Your task
Your reply should hold only the lines from the records below where "receives" occurs.

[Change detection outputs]
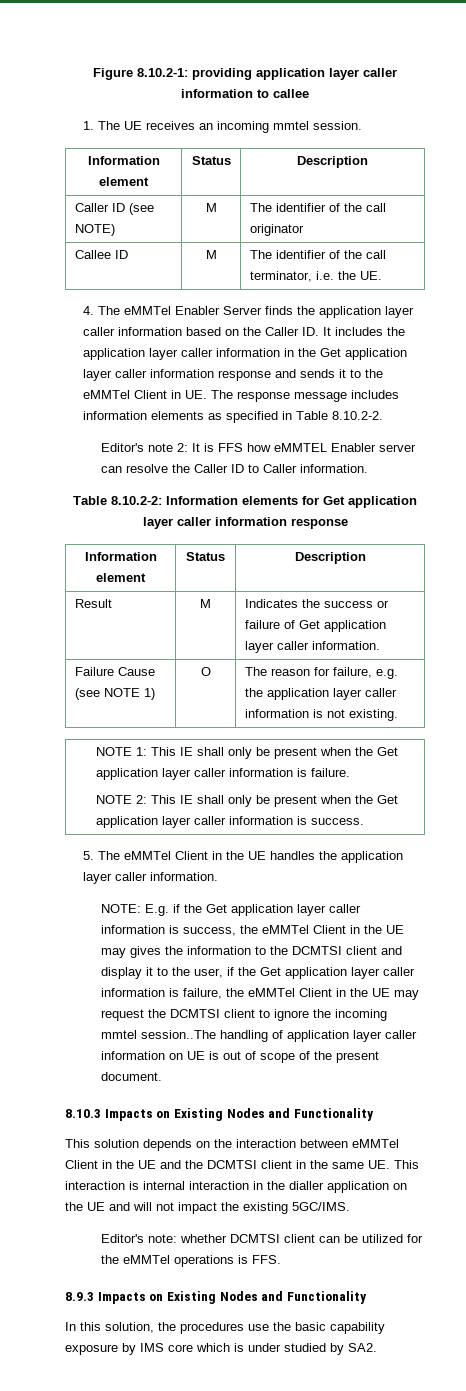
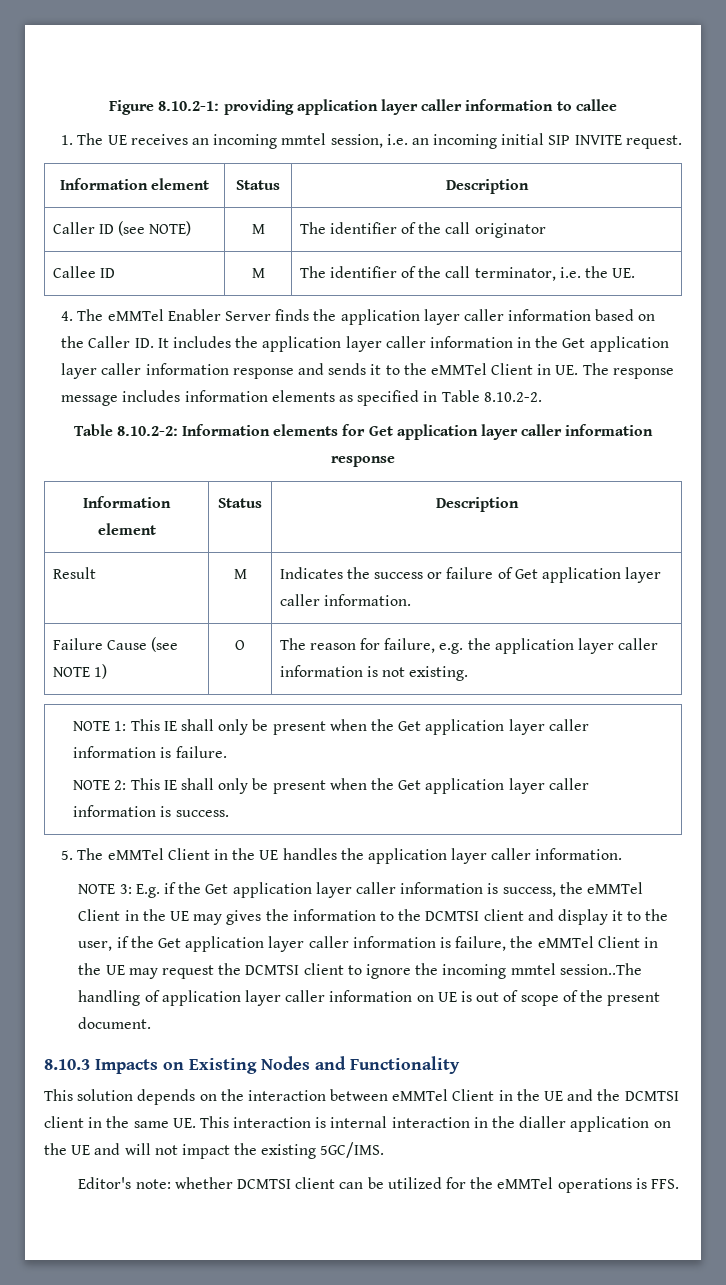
- 1. The UE receives an incoming mmtel session.
+ 1. The UE receives an incoming mmtel session, i.e. an incoming initial SIP INVITE request.
- Editor's note 2: It is FFS how eMMTEL Enabler server can resolve the Caller ID to Caller information.
- NOTE:
+ NOTE 3:
- 8.9.3 Impacts on Existing Nodes and Functionality
- In this solution, the procedures use the basic capability exposure by IMS core which is under studied by SA2.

Exercise output
- 1. The UE receives an incoming mmtel session.
+ 1. The UE receives an incoming mmtel session, i.e. an incoming initial SIP INVITE request.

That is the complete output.